# Mini Stars



## Macybaby (Jun 16, 2006)

Just seeing how small I could make them.

I'd love to try even smaller . . .


----------



## flowergurl (Feb 27, 2007)

Both are pretty, but i like the yellow one best.


----------



## DW (May 10, 2002)

Very nice!!!


----------



## HorseMom (Jul 31, 2005)

So beautiful! I've got to get this book 
Heidi


----------



## maxine (Jun 22, 2004)

WOW!!!! What size are they?? Gorgeous!!


----------



## Macybaby (Jun 16, 2006)

these are 4.5" unfinished. I'm going to try a 3" one, and then maybe a 2" one. I'll use the simpler ones that have less pieces (like 6 per triangle) and see how that goes.

Some of the blocks have quite small pieces to start with, and if reduced, some might be less than 1/16th visible. Even I think that's a bit too small . . .


----------



## homemaid (Apr 26, 2011)

great job I love the yellow one..


----------



## Macybaby (Jun 16, 2006)

went one smaller - here is a 3" next to the four inch. 










this one was difficult, and I had to hand tack the points.
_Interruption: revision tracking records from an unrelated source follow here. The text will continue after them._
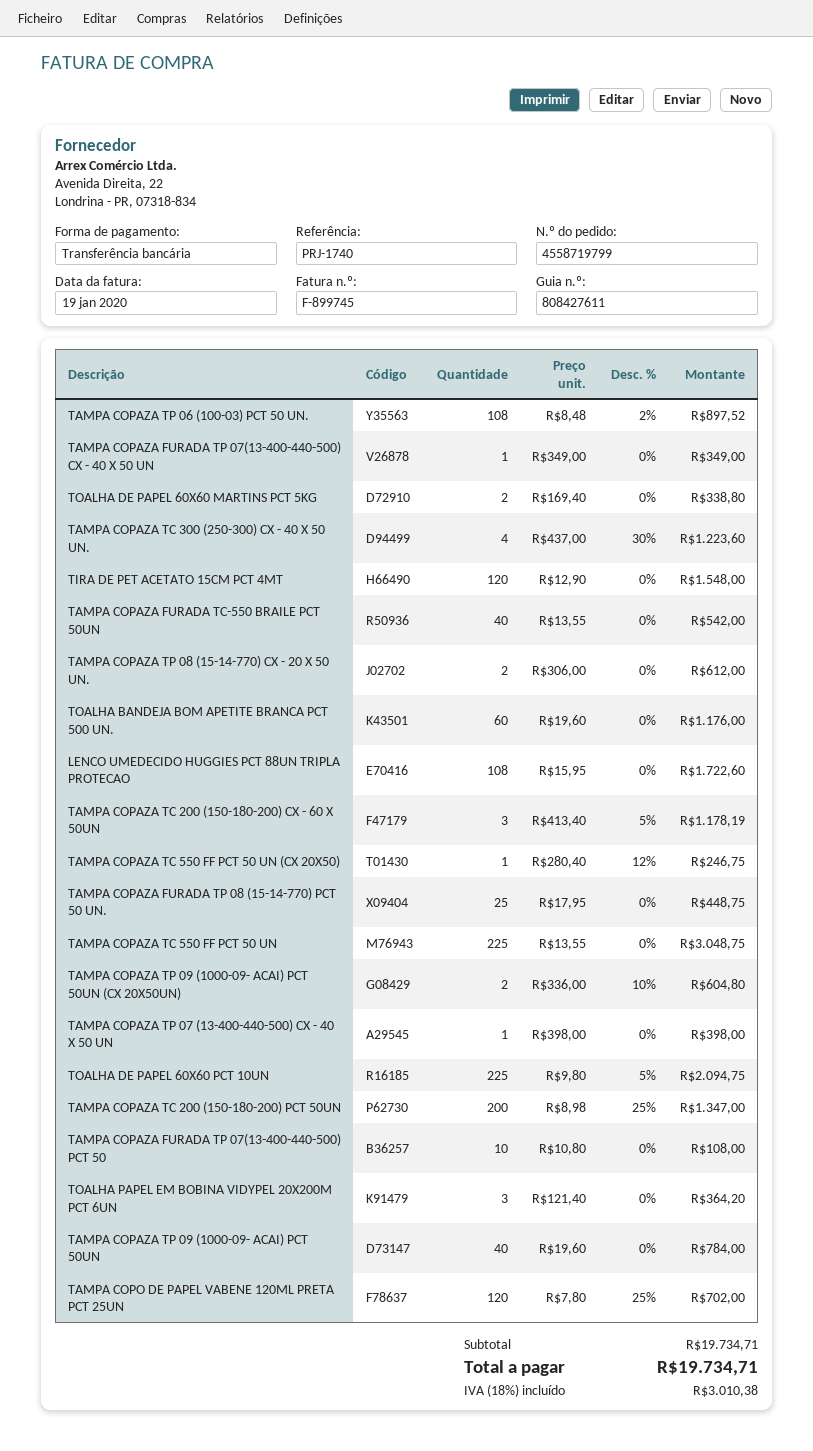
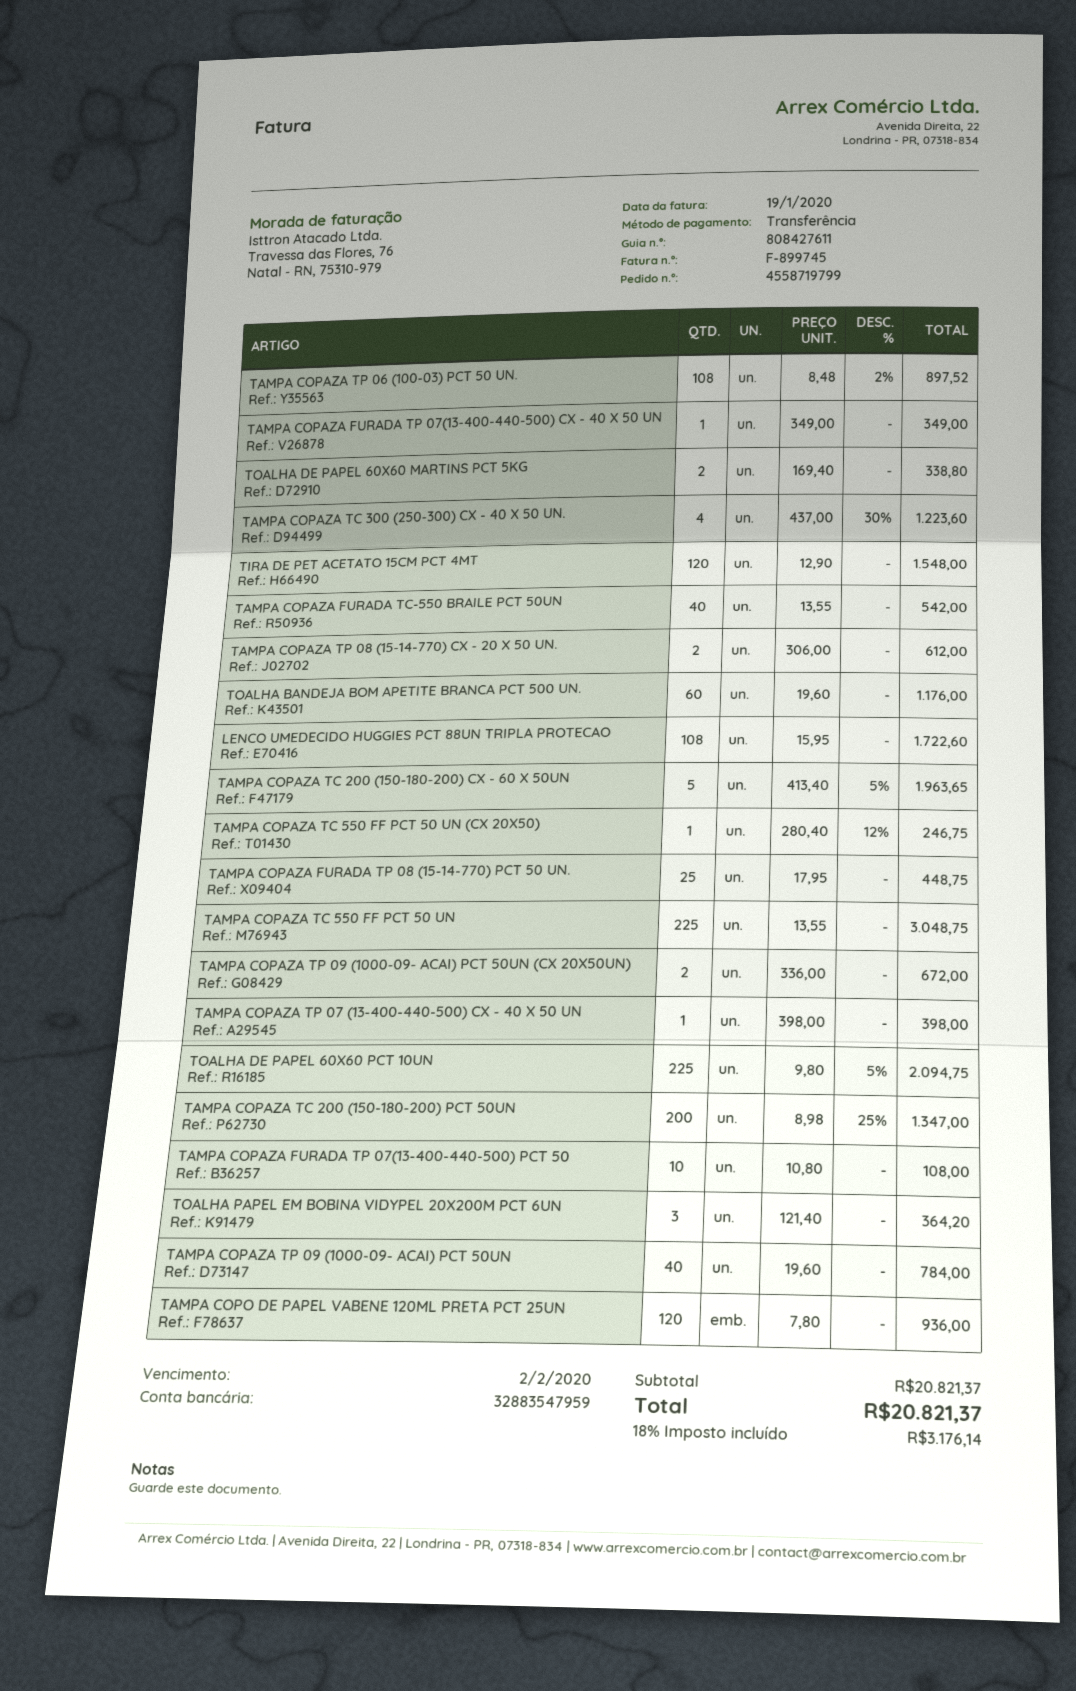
TAMPA COPAZA TC 200 (150-180-200) CX - 60 X 50UN: 3 x 413.40 - 5% = 1178.19 -> 5 x 413.40 - 5% = 1963.65
TAMPA COPAZA TP 09 (1000-09- ACAI) PCT 50UN (CX 20X50UN): 2 x 336.00 - 10% = 604.80 -> 2 x 336.00 = 672.00
TAMPA COPO DE PAPEL VABENE 120ML PRETA PCT 25UN: 120 x 7.80 - 25% = 702.00 -> 120 x 7.80 = 936.00
subtotal: 19734.71 -> 20821.37
tax: 18% = 3010.38 -> 18% = 3176.14
total: 19734.71 -> 20821.37

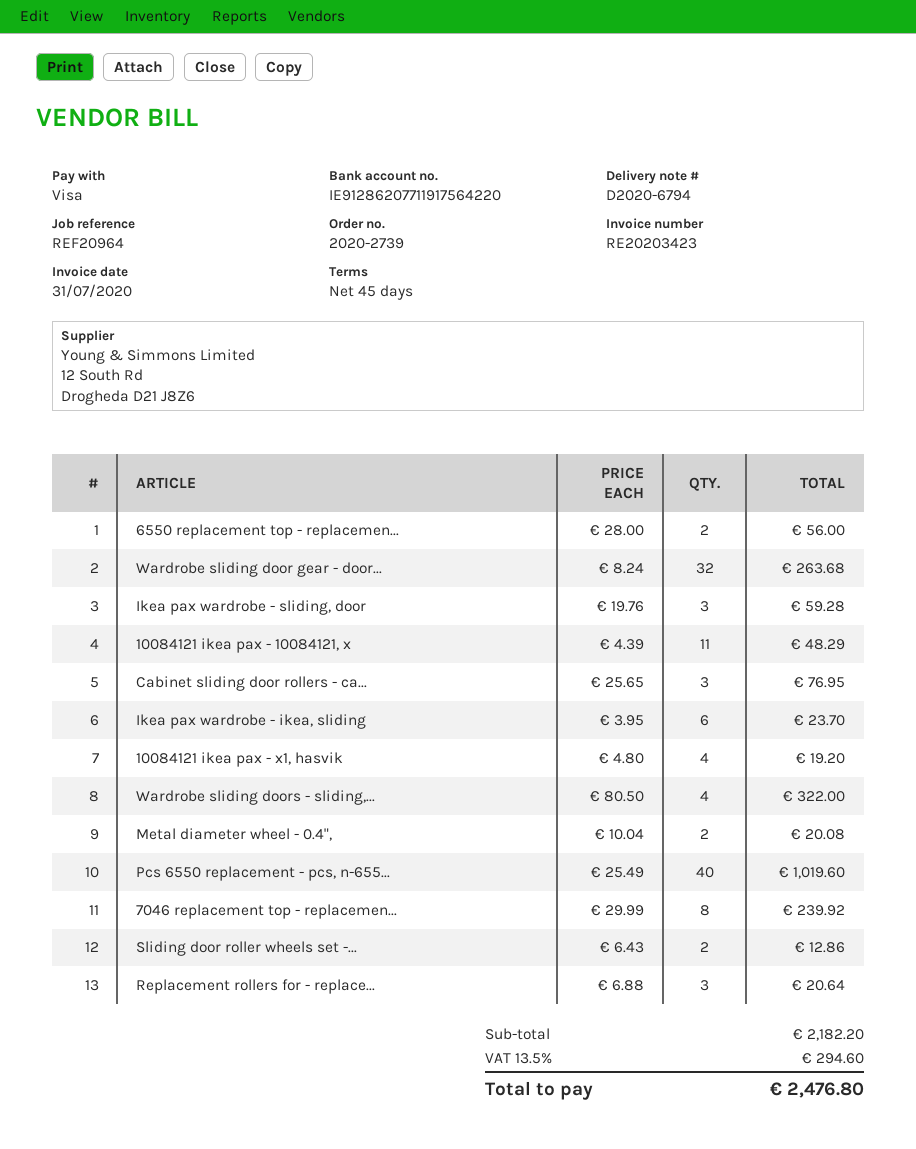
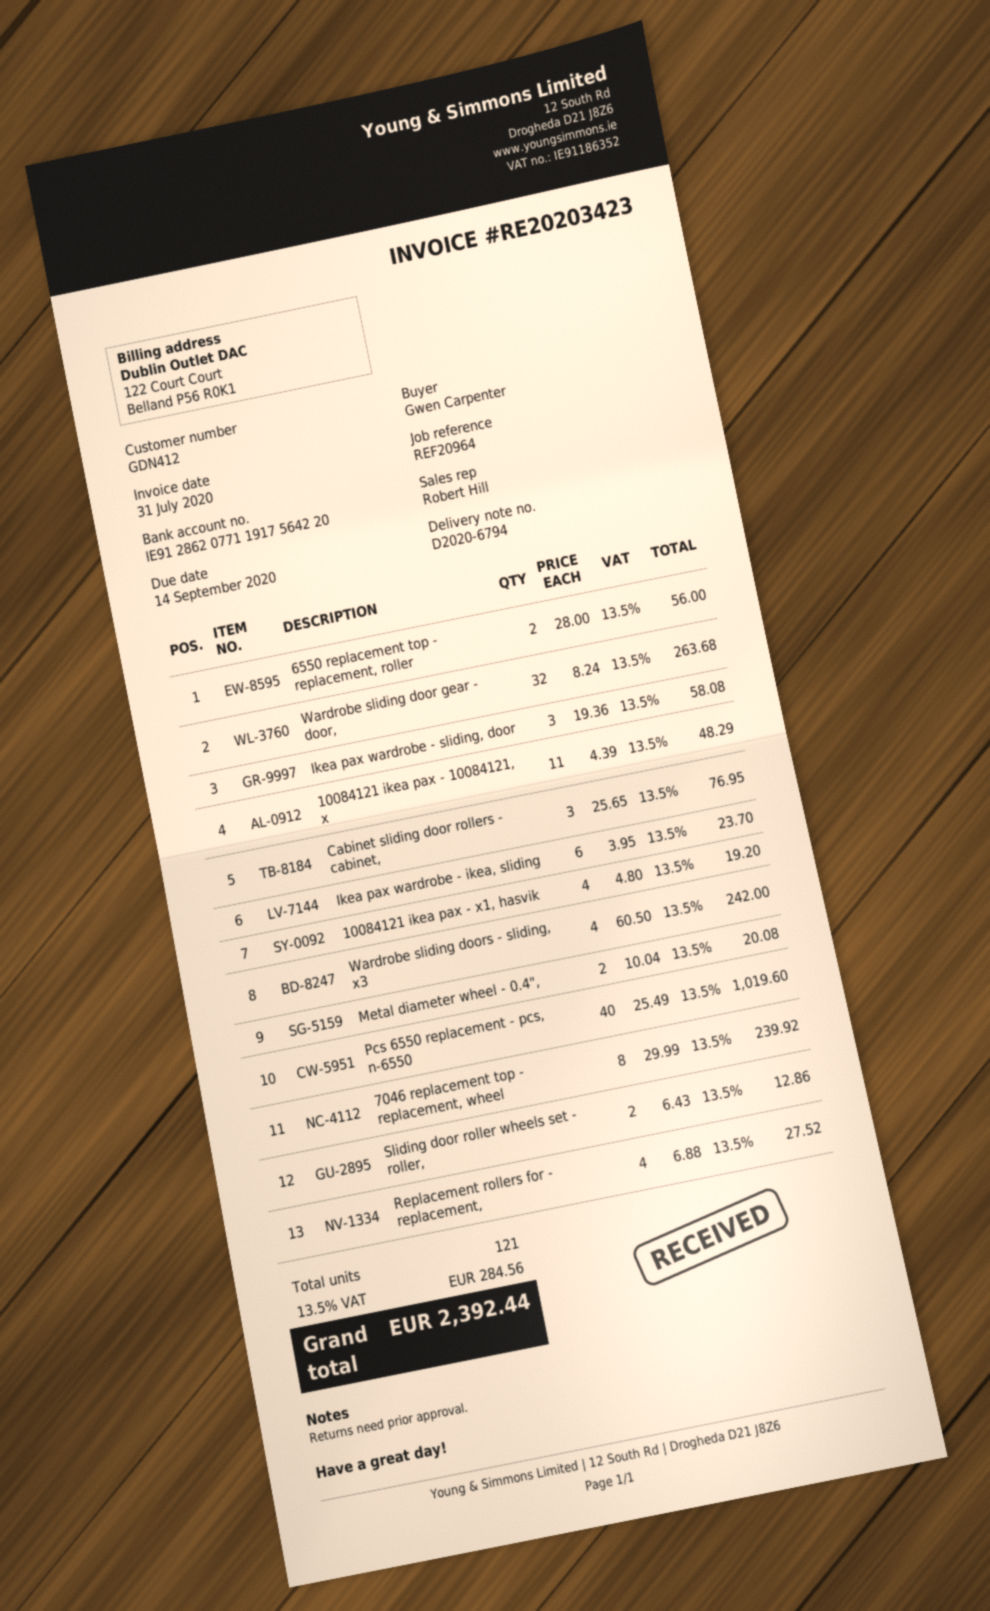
Ikea pax wardrobe - sliding, door: 3 x 19.76 = 59.28 -> 3 x 19.36 = 58.08
Wardrobe sliding doors - sliding,...: 4 x 80.50 = 322.00 -> 4 x 60.50 = 242.00
Replacement rollers for - replace...: 3 x 6.88 = 20.64 -> 4 x 6.88 = 27.52
tax: 13.5% = 294.60 -> 13.5% = 284.56
total: 2476.80 -> 2392.44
After getting all done and comparing it to the 4" blocks, I realized it has 8 points in the center - and along each of the 8 side points - no wonder it gave me grief! 

If I do any more this small, I'm going to pay more attention to what is meeting up on the sides!


----------



## maxine (Jun 22, 2004)

Holy Macaroni!!! They are small and gorgeous.. )


----------



## Tinker (Apr 5, 2004)

They are all 3 gorgeous--you must have the patience of a saint!


----------